■ **EXERCISE DIRECTIONS**
Tally every line of the records below that includes "VENTOMAX", and reply with the total alone.

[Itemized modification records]
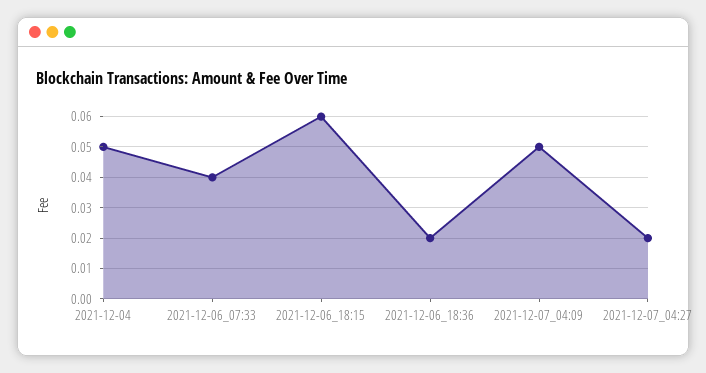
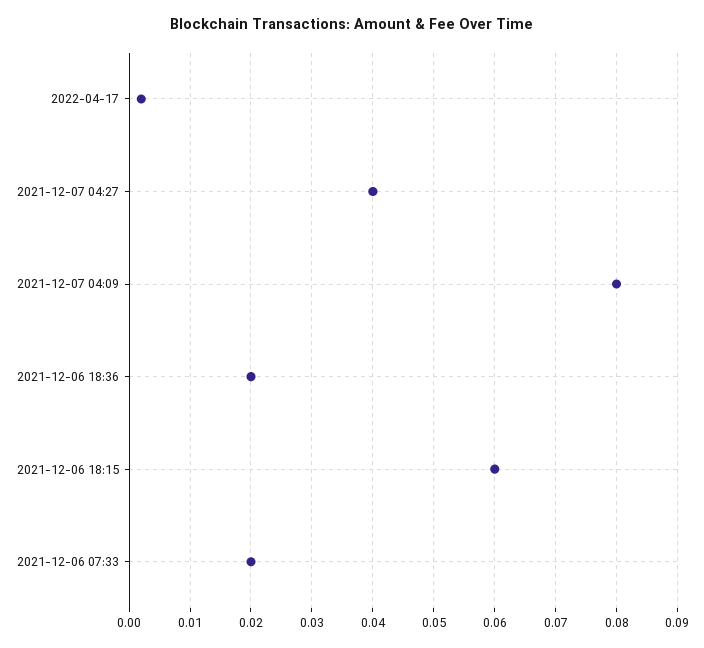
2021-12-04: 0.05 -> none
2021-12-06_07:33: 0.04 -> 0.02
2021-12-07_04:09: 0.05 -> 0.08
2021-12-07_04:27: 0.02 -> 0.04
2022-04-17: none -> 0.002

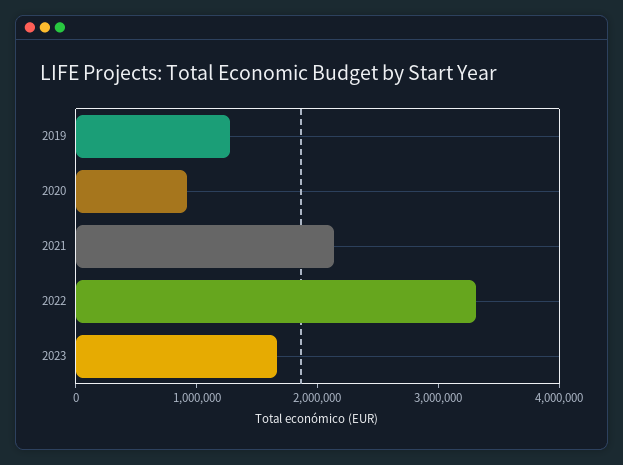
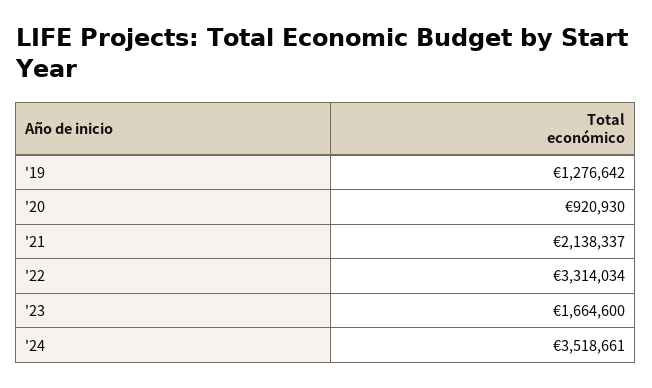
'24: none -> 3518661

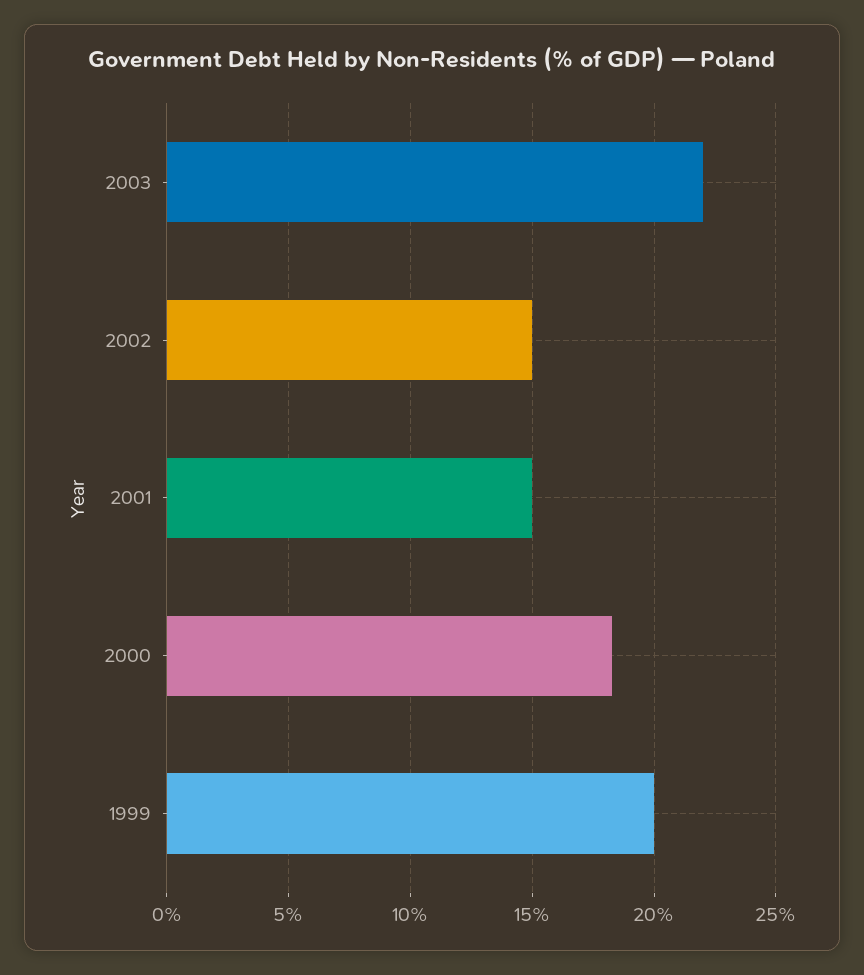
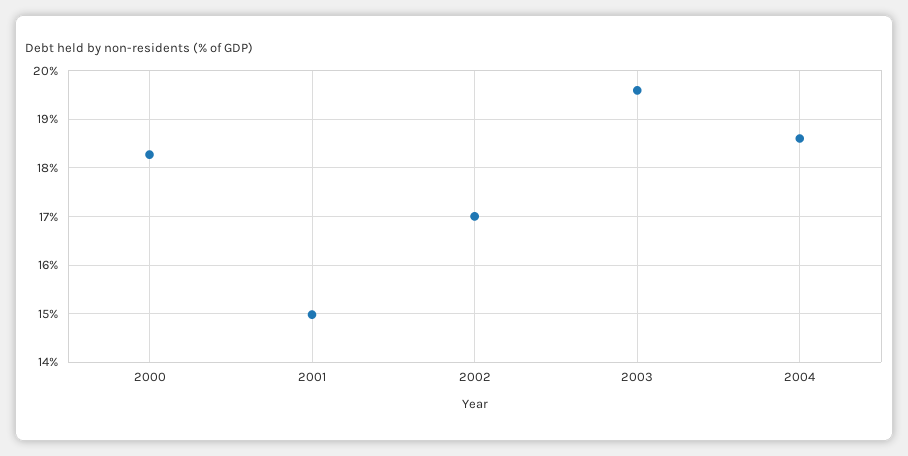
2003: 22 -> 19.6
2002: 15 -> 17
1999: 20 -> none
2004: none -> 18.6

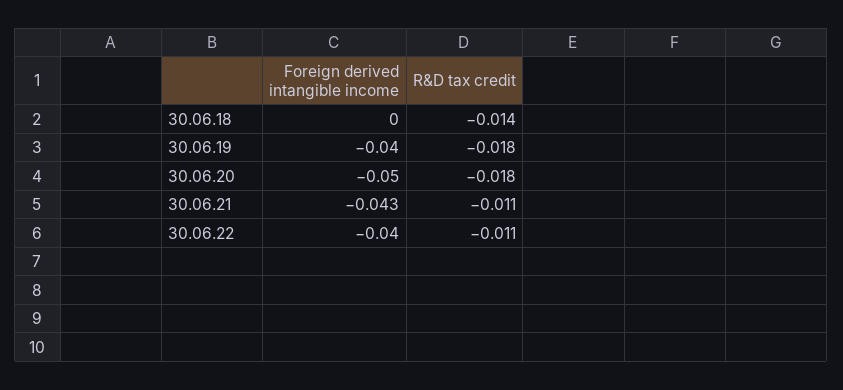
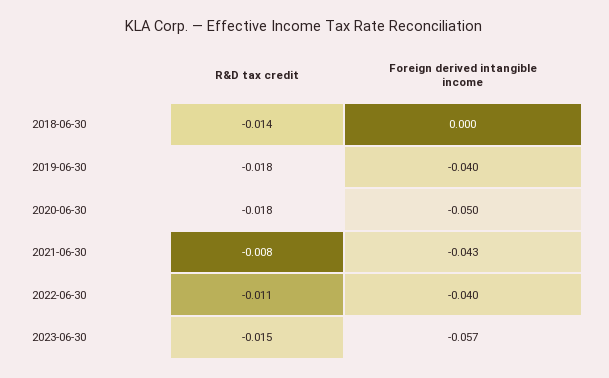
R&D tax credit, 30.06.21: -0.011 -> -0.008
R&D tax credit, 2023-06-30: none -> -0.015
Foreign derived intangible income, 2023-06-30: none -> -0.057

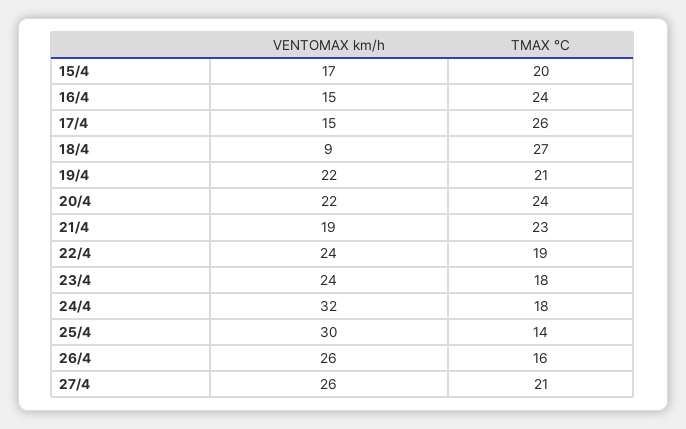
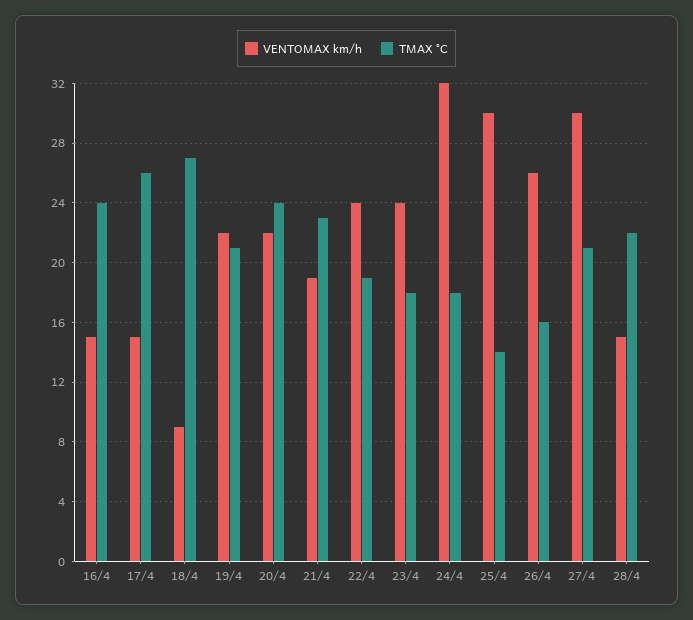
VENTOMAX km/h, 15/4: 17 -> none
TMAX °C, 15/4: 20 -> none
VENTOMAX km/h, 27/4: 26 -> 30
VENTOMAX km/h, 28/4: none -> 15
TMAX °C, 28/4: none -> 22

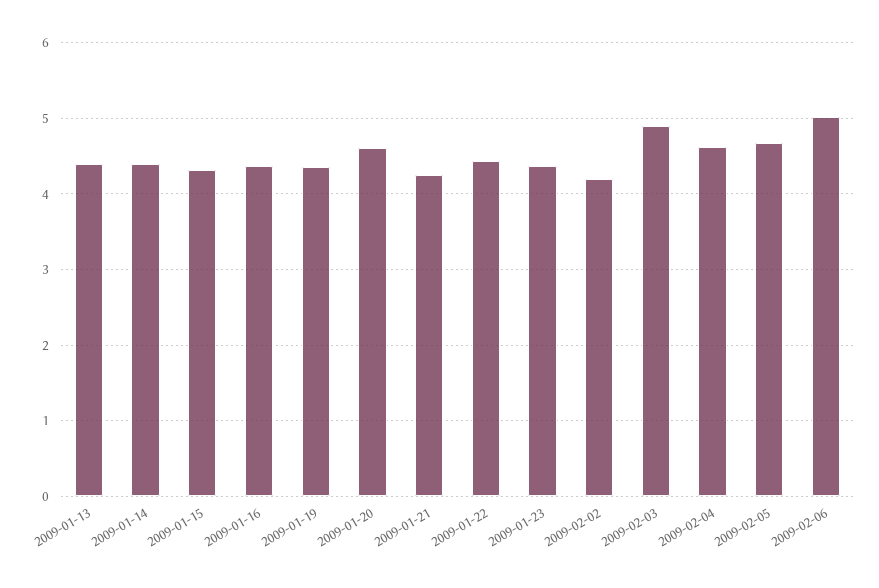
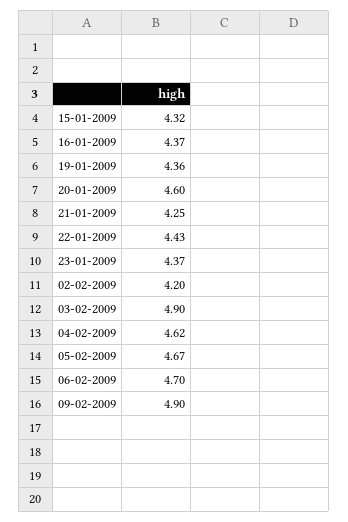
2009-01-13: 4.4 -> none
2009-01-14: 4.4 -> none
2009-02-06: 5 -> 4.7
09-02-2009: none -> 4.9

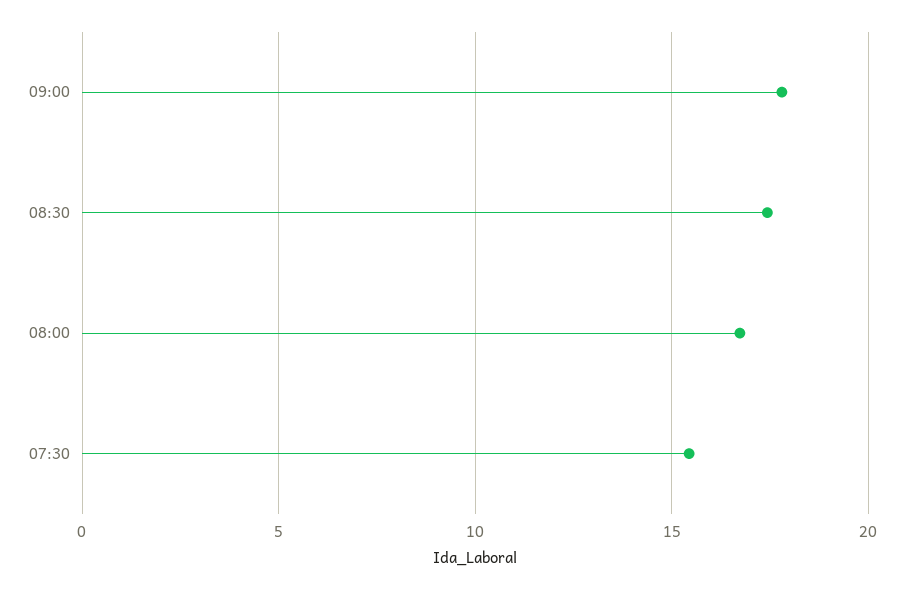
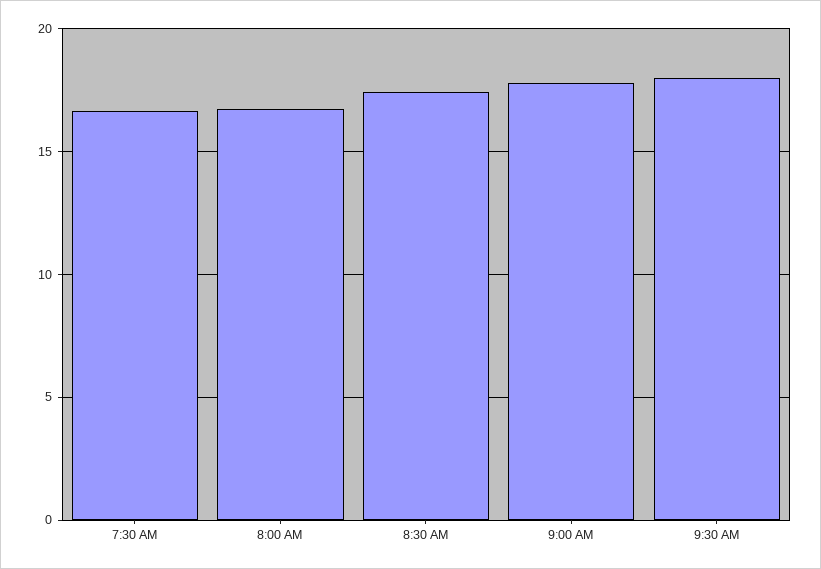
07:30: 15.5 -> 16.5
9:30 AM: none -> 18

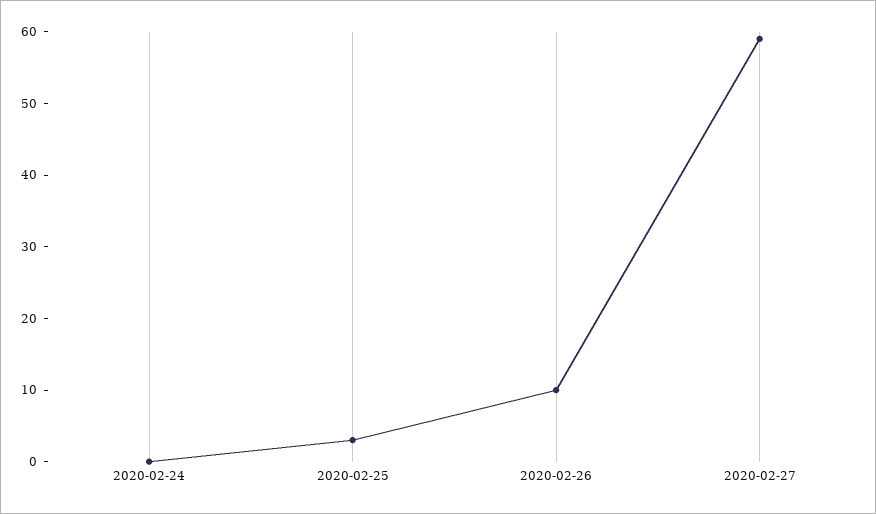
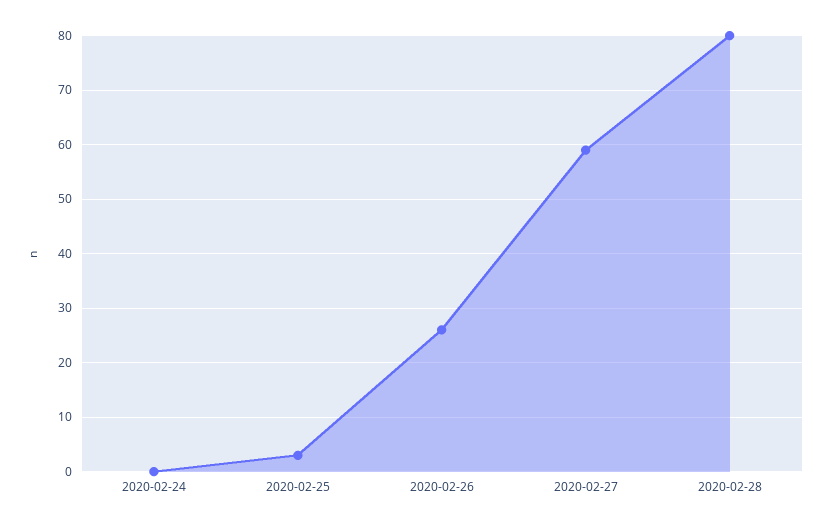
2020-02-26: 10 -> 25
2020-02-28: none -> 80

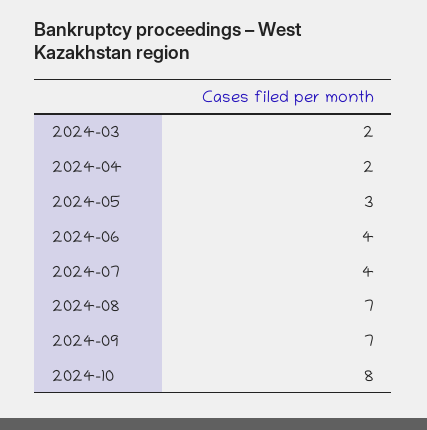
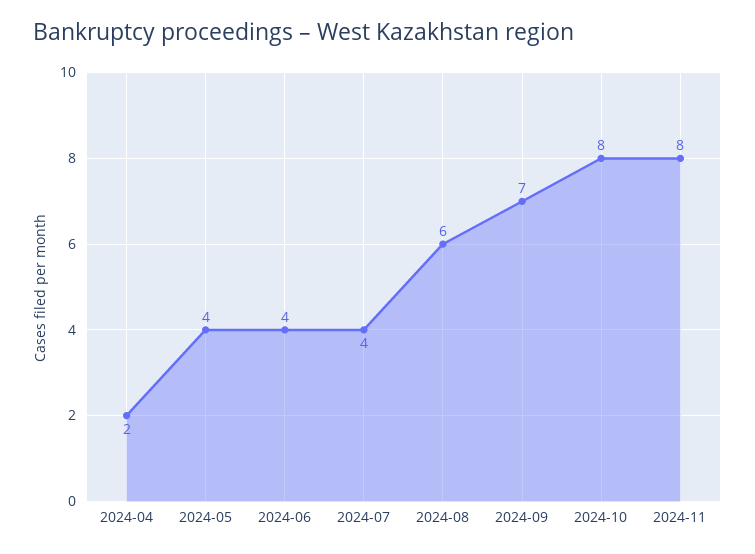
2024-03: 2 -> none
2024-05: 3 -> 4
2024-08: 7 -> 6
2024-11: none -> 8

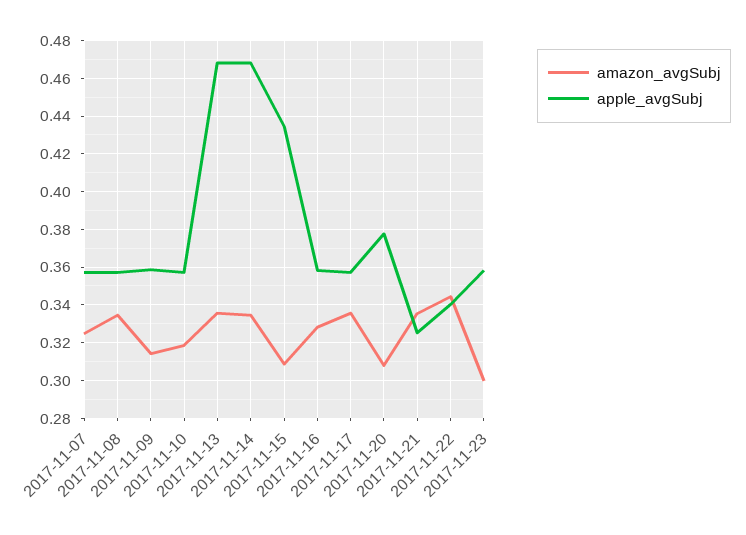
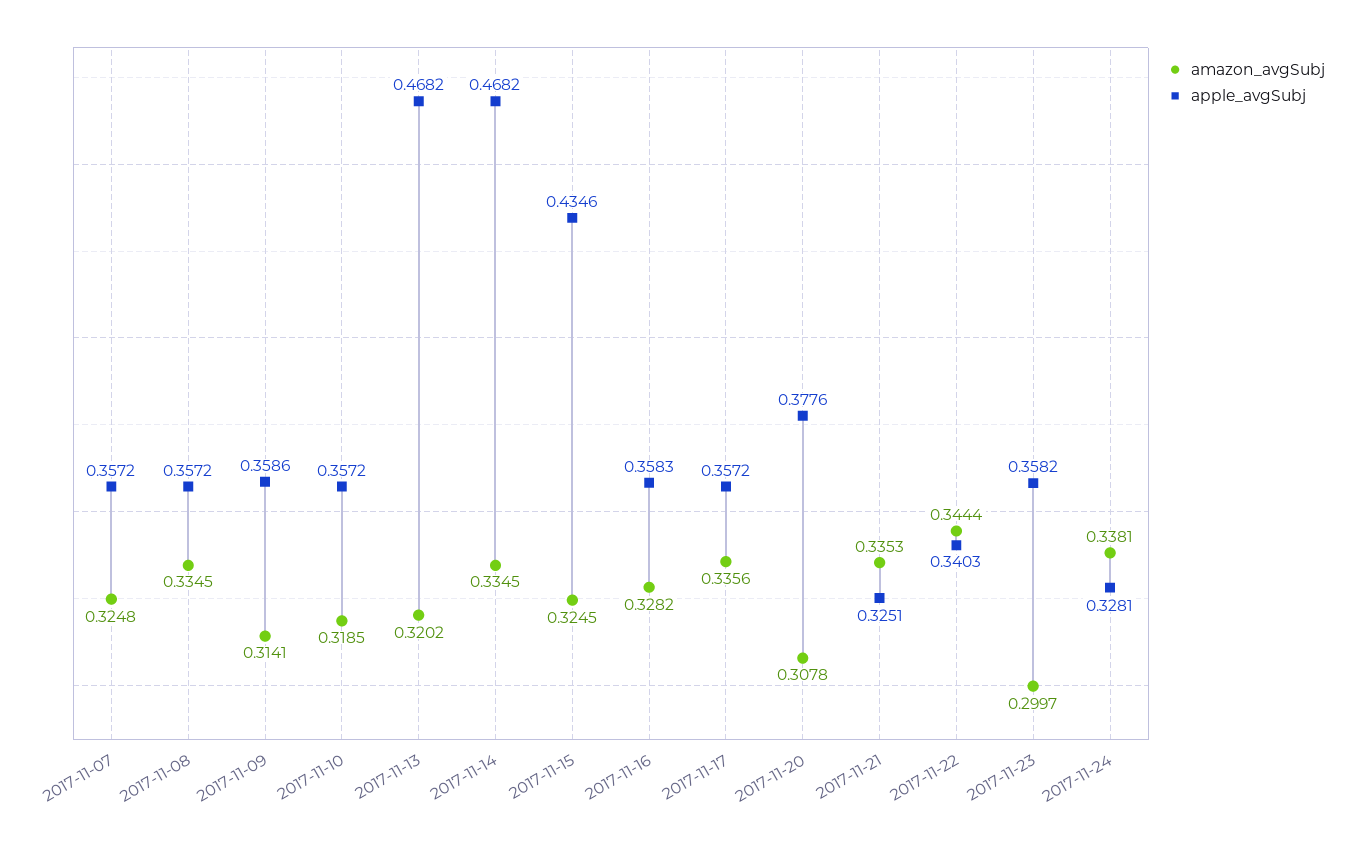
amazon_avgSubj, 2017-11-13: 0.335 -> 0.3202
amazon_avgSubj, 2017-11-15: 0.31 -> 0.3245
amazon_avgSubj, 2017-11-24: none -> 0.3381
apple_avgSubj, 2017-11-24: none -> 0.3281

■ **TASK OUTPUT**
3